▸ Work instructions
There is a line containing "[84,518,160,534] Git (Basics)" in the records below. Repeat it and every line after it, exactly, through the final line, but no pictures.

*** Record excerpts ***

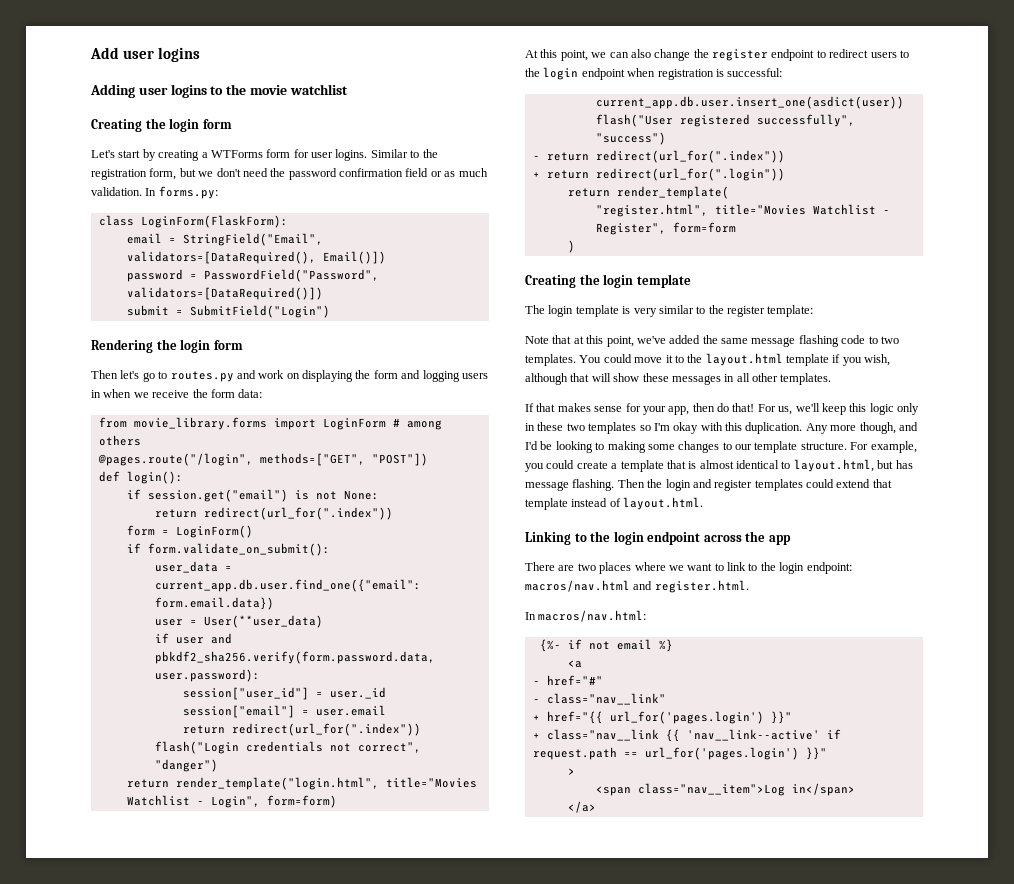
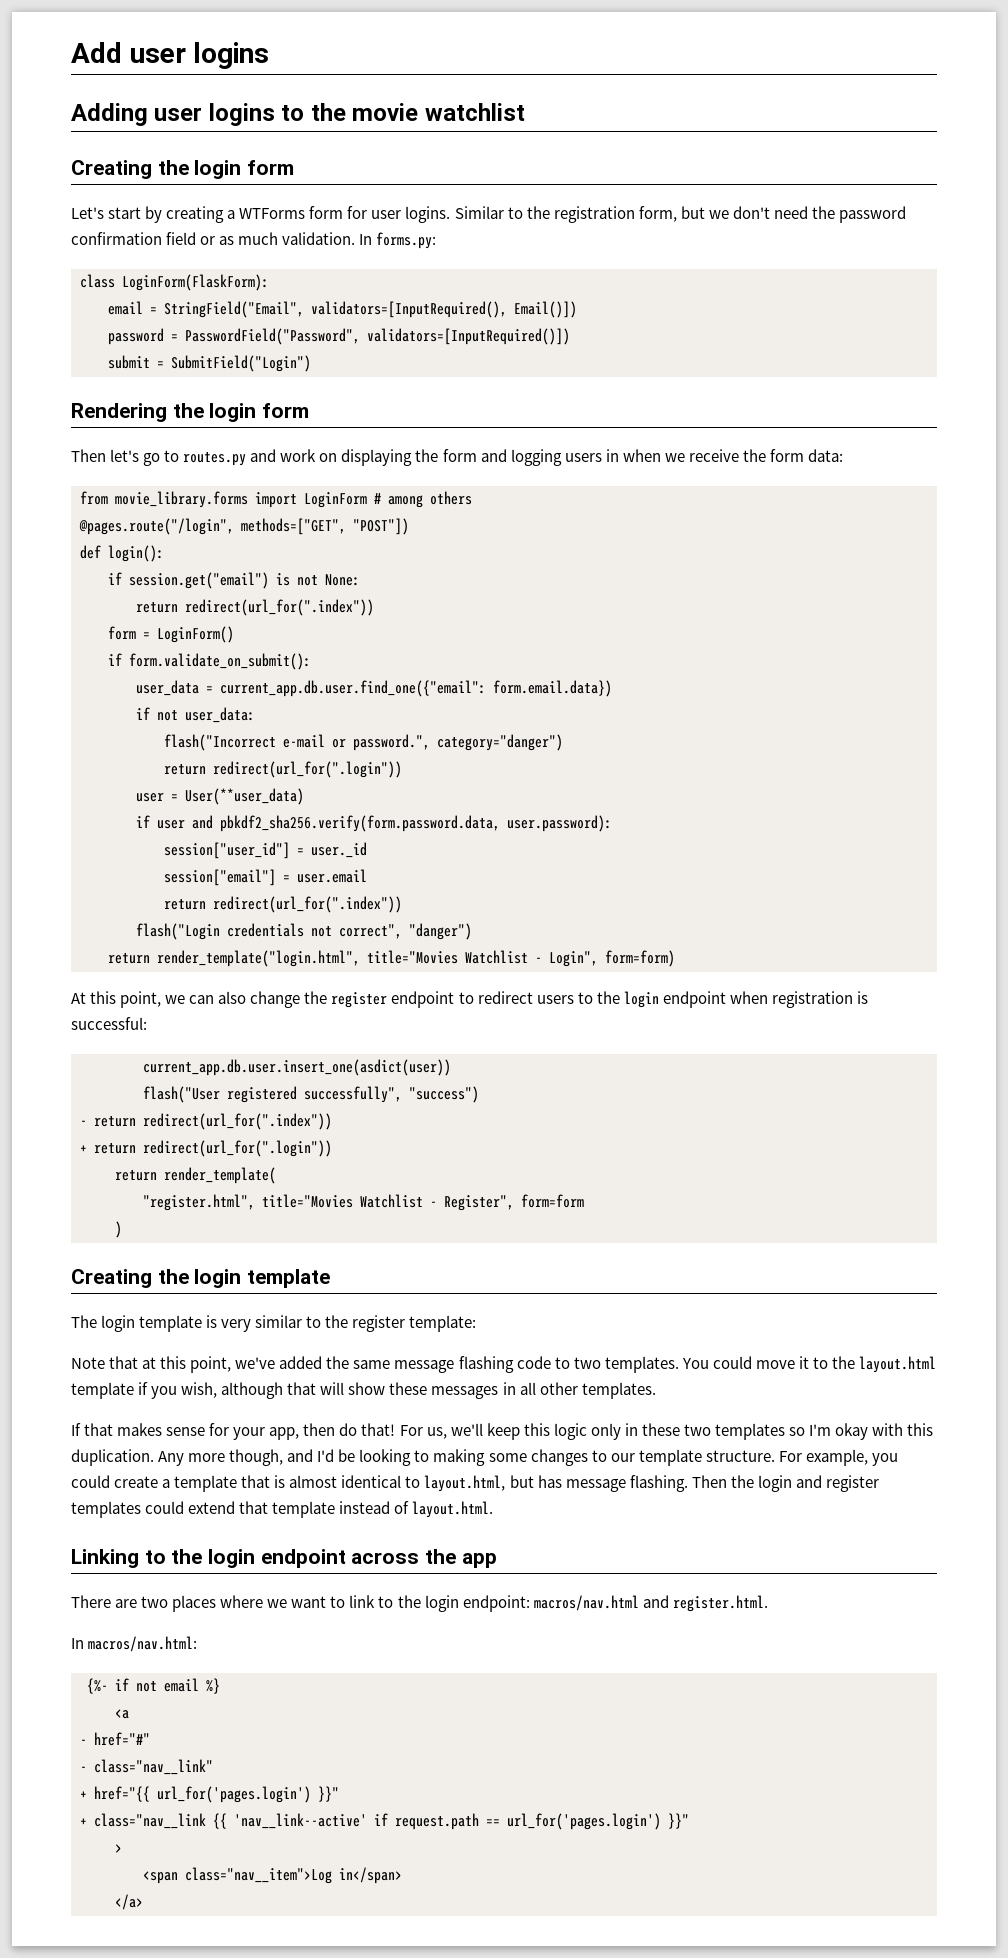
[126,251,316,264] validators=[DataRequired(), -> [311,301,507,318] validators=[InputRequired(),
[126,287,323,300] validators=[DataRequired()]) -> [367,328,570,345] validators=[InputRequired()])
(274, 603) none -> [136,707,255,723] [164,734,563,751] [164,761,402,778] // if not user_data: // flash("Incorrect e-mail or password.", category="danger") // return redirect(url_for(".login"))

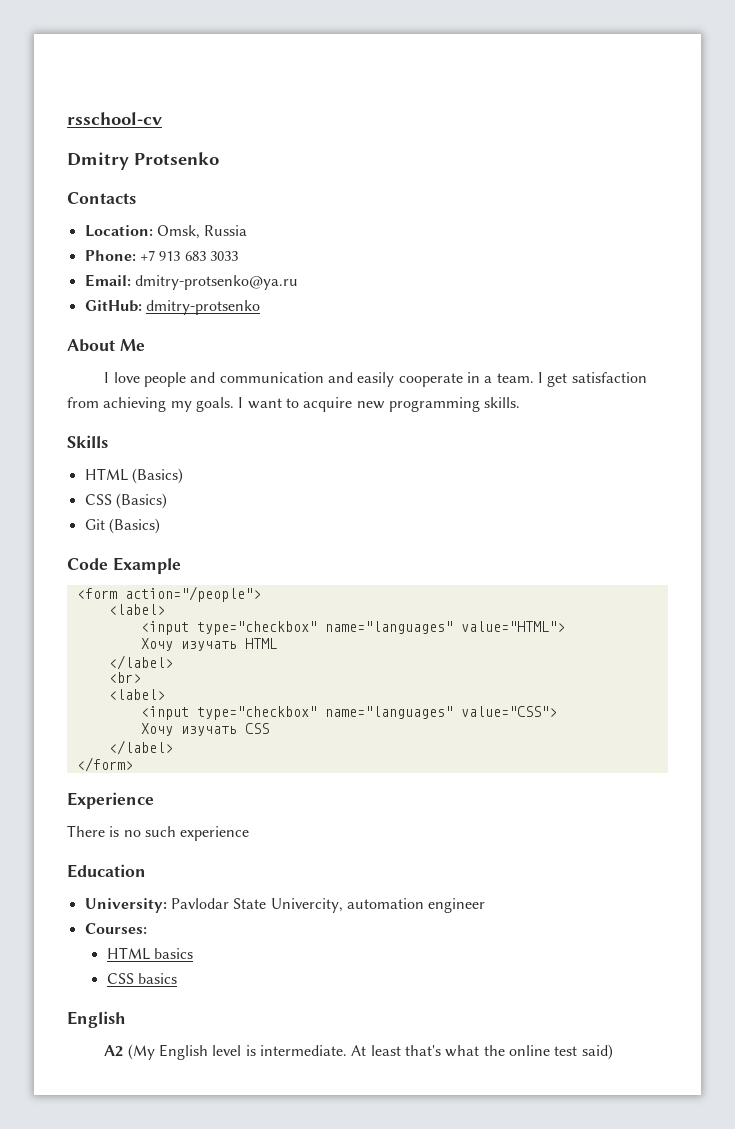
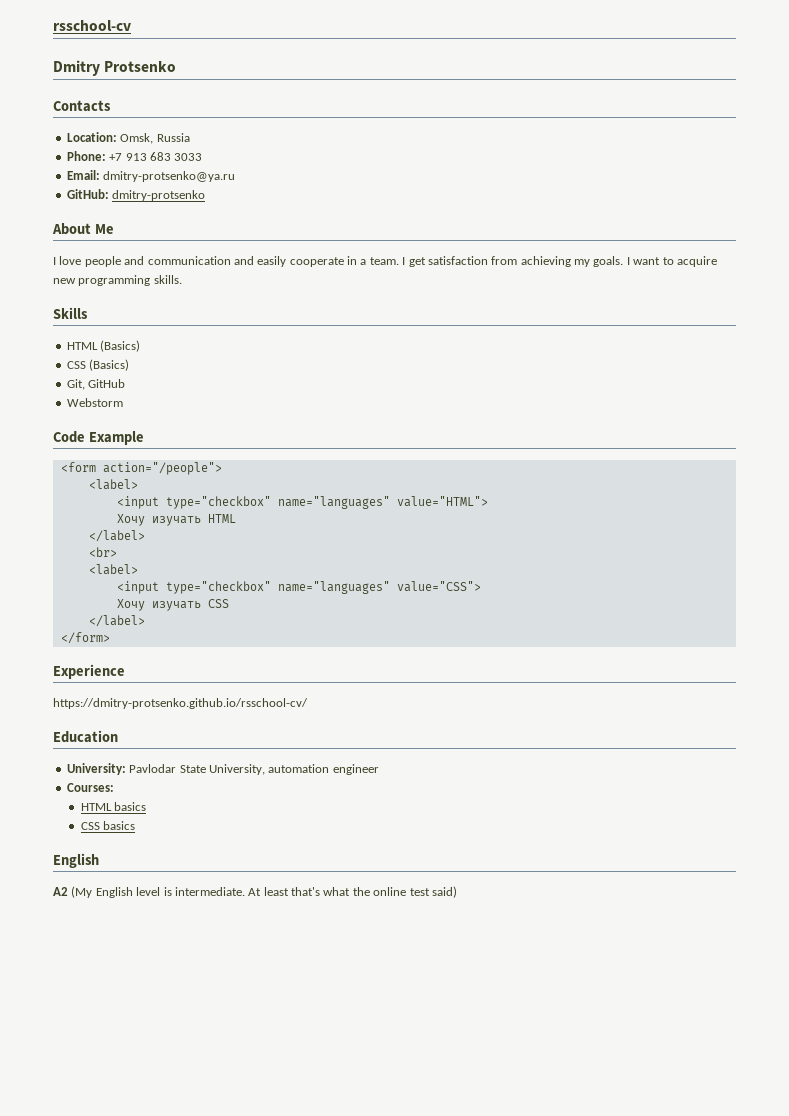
[84,518,160,534] Git (Basics) -> [66,379,126,390] [66,398,123,407] Git, GitHub // Webstorm
[67,825,250,841] There is no such experience -> [53,698,308,709] https://dmitry-protsenko.github.io/rsschool-cv/
[270,898,343,913] Univercity, -> [208,764,265,775] University,

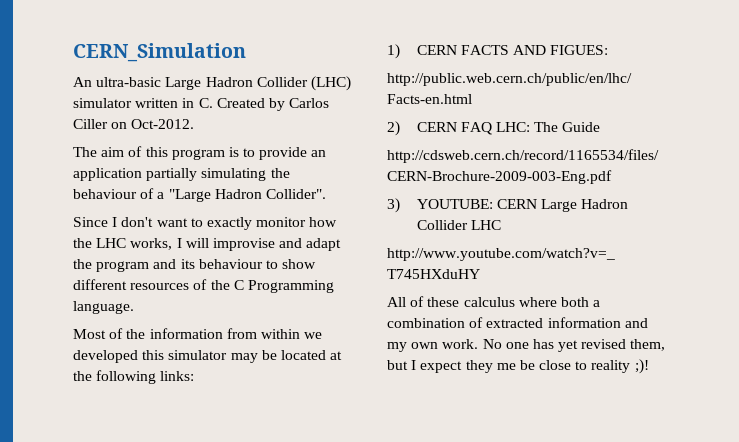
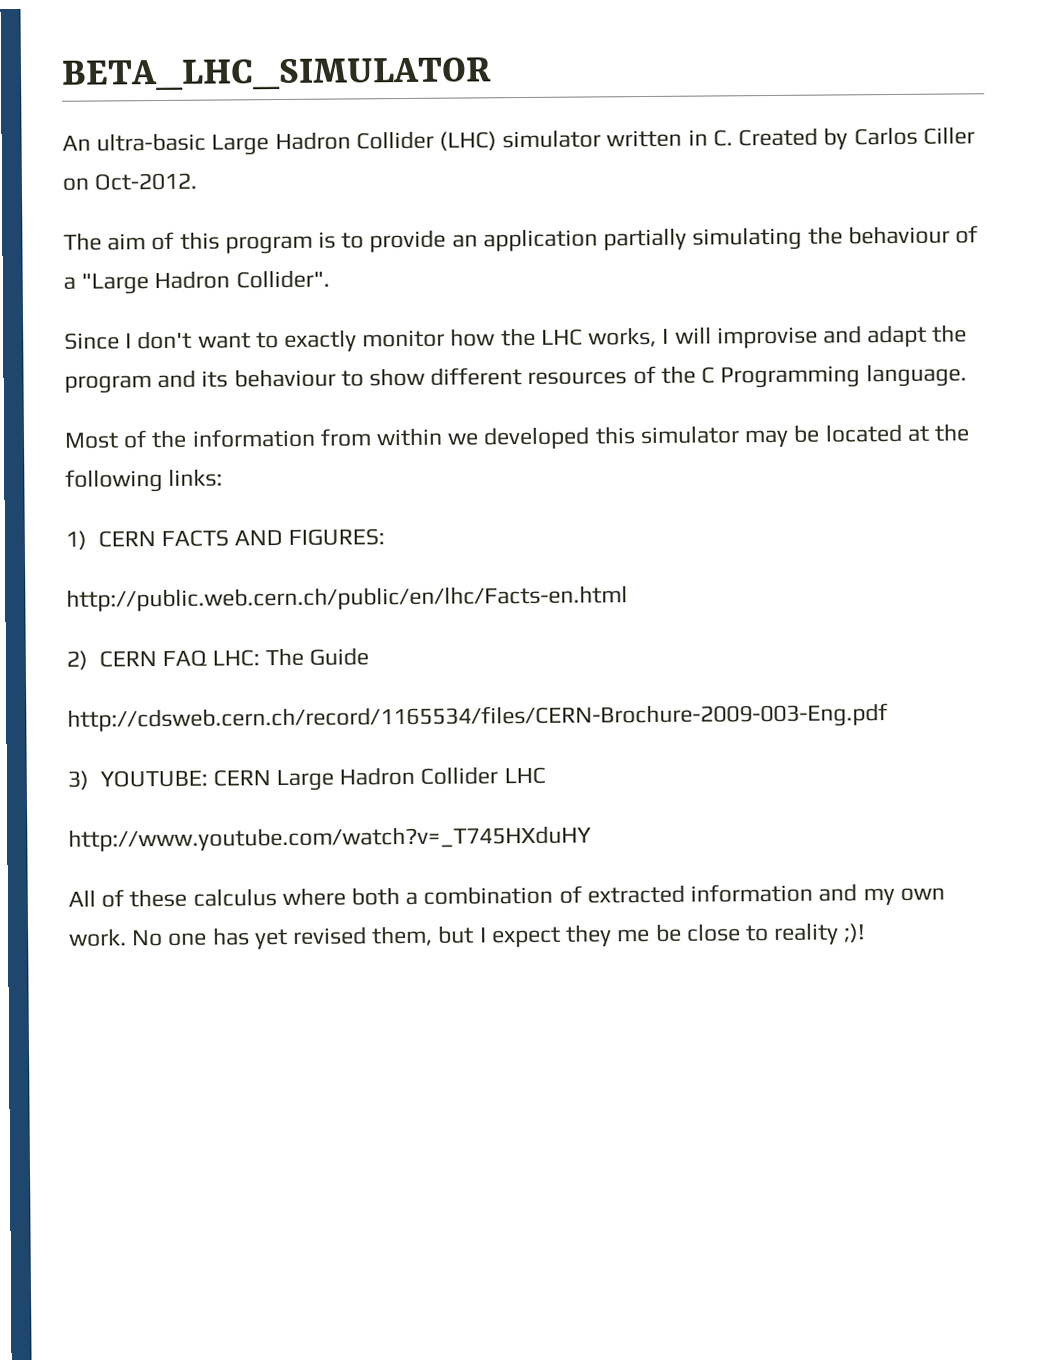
[73,43,246,62] CERN_Simulation -> [61,57,492,91] BETA_LHC_SIMULATOR
[550,45,609,55] FIGUES: -> [288,528,386,546] FIGURES:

*** End of Record excerpts ***

▸ Expected answer
[84,518,160,534] Git (Basics) -> [66,379,126,390] [66,398,123,407] Git, GitHub // Webstorm
[67,825,250,841] There is no such experience -> [53,698,308,709] https://dmitry-protsenko.github.io/rsschool-cv/
[270,898,343,913] Univercity, -> [208,764,265,775] University,

[73,43,246,62] CERN_Simulation -> [61,57,492,91] BETA_LHC_SIMULATOR
[550,45,609,55] FIGUES: -> [288,528,386,546] FIGURES:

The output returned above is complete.